> **Task goal**:
Print only the lines from the top of the data through the line with "[39,237,755,250] [29,277,169,289] [39,319,194,334]", both included, skipping every picture.

Revision tracking records:
%%

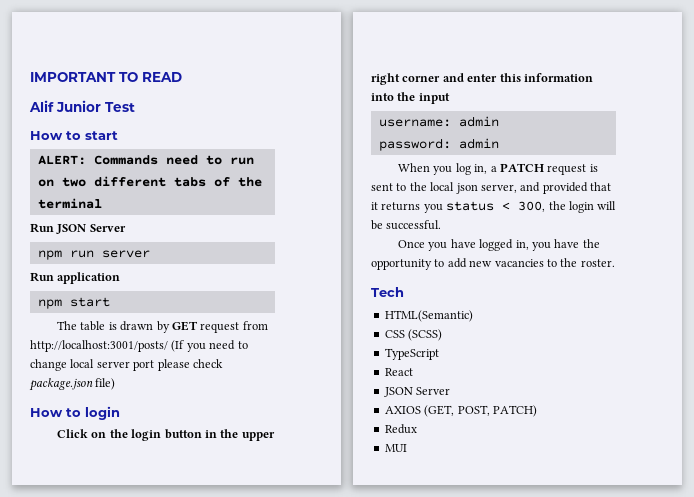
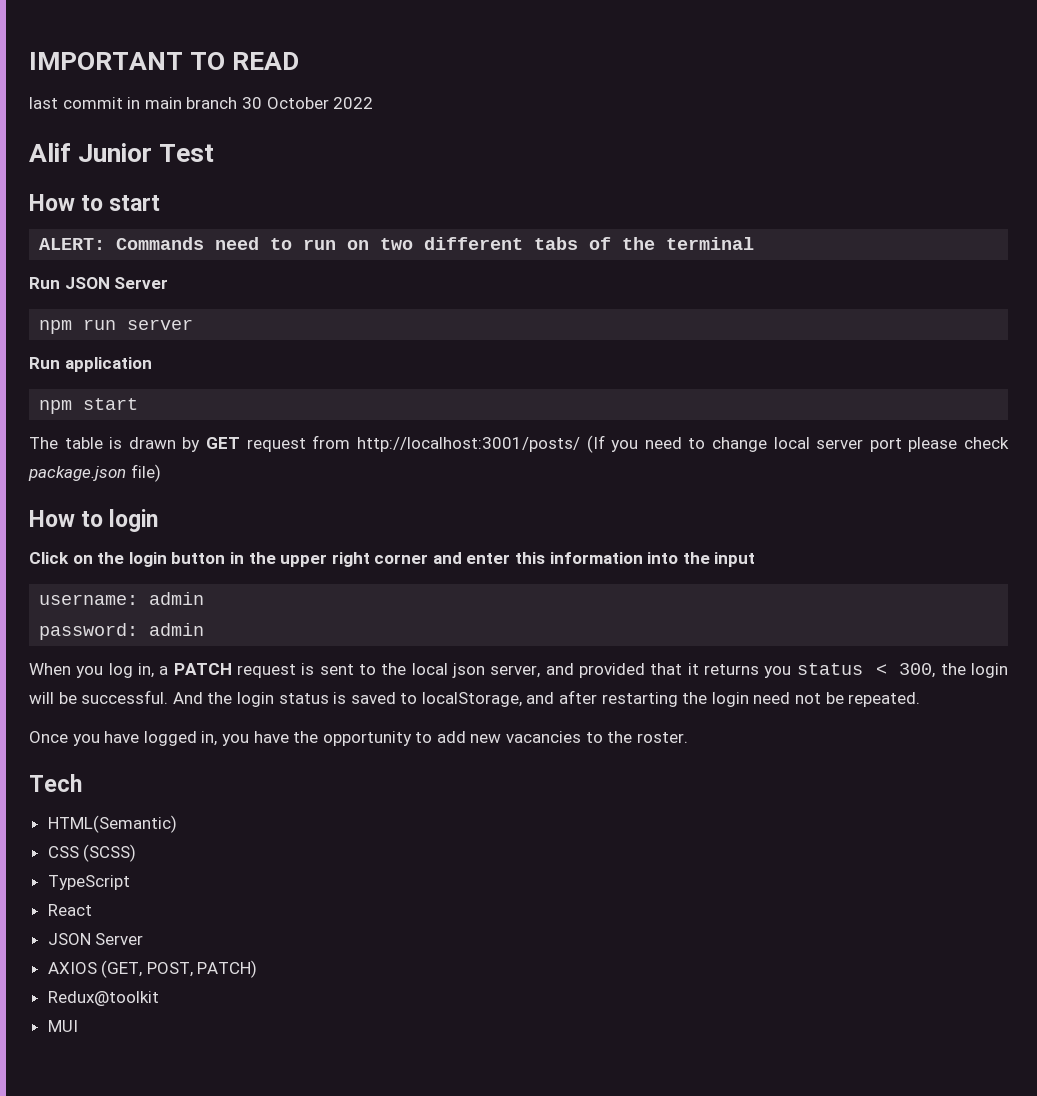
(182, 77) none -> [29,97,374,109] // last commit in main branch 30 October 2022
(442, 225) none -> [172,690,921,707] And the login status is saved to localStorage, and after restarting the login need not be repeated.
[384,424,417,434] Redux -> [47,991,159,1006] Redux@toolkit

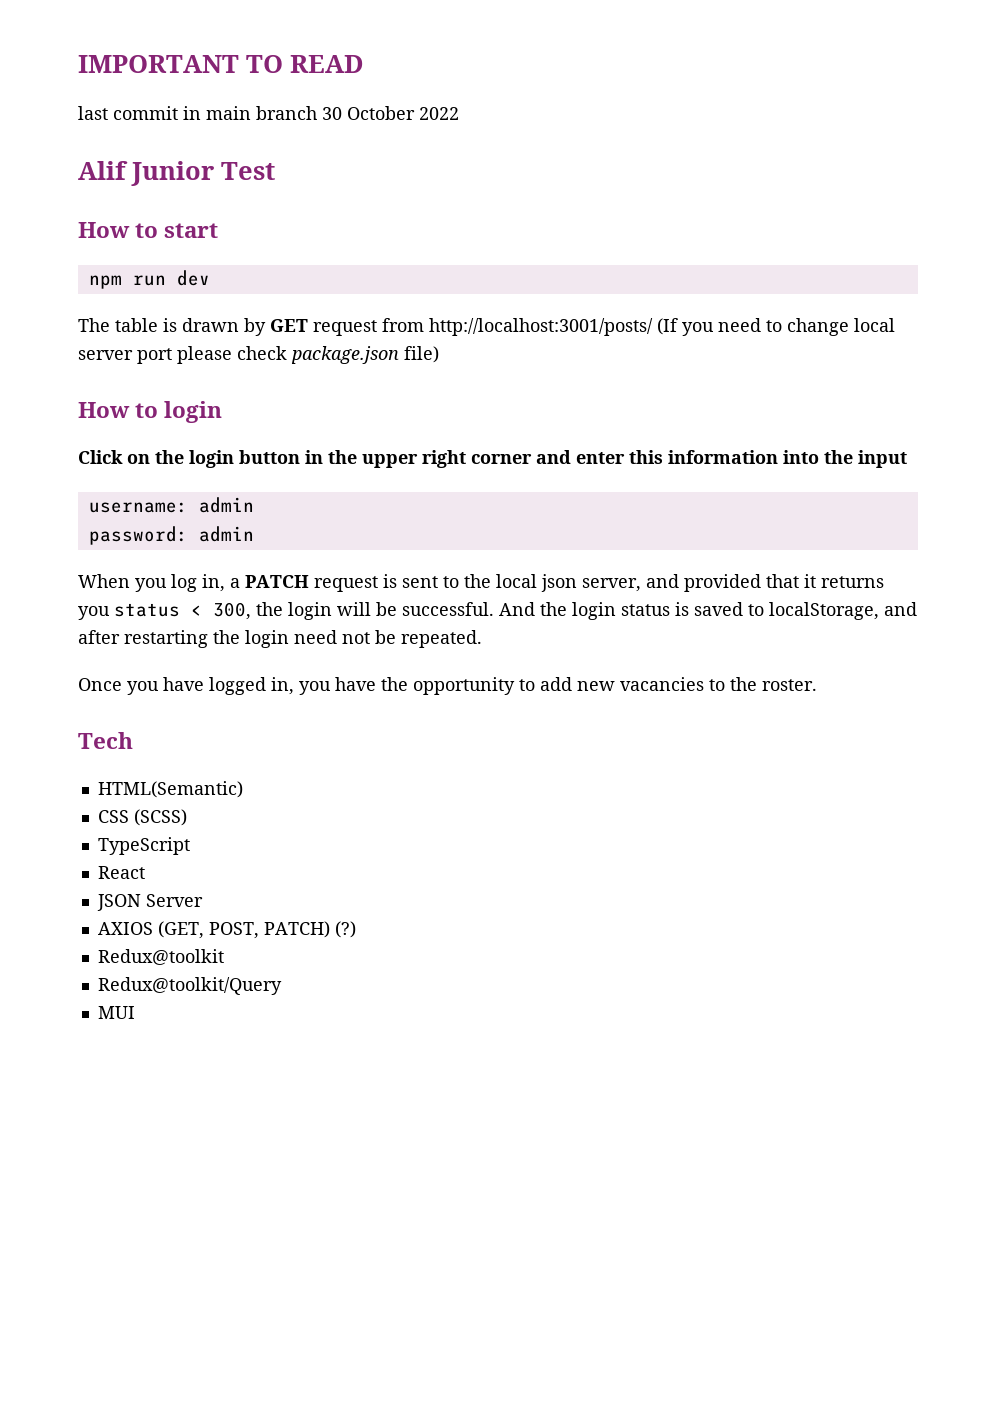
[39,237,755,250] [29,277,169,289] [39,319,194,334] [29,357,152,372] [39,398,139,414] ALERT: Commands need to run on two different tabs of the terminal // Run JSON Server // npm run server // Run application // npm start -> [88,270,210,289] npm run dev
(258, 969) none -> [334,921,356,938] (?)
(159, 998) none -> [97,977,282,995] // Redux@toolkit/Query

%%

> **Reply to the task**:
(182, 77) none -> [29,97,374,109] // last commit in main branch 30 October 2022
(442, 225) none -> [172,690,921,707] And the login status is saved to localStorage, and after restarting the login need not be repeated.
[384,424,417,434] Redux -> [47,991,159,1006] Redux@toolkit

[39,237,755,250] [29,277,169,289] [39,319,194,334] [29,357,152,372] [39,398,139,414] ALERT: Commands need to run on two different tabs of the terminal // Run JSON Server // npm run server // Run application // npm start -> [88,270,210,289] npm run dev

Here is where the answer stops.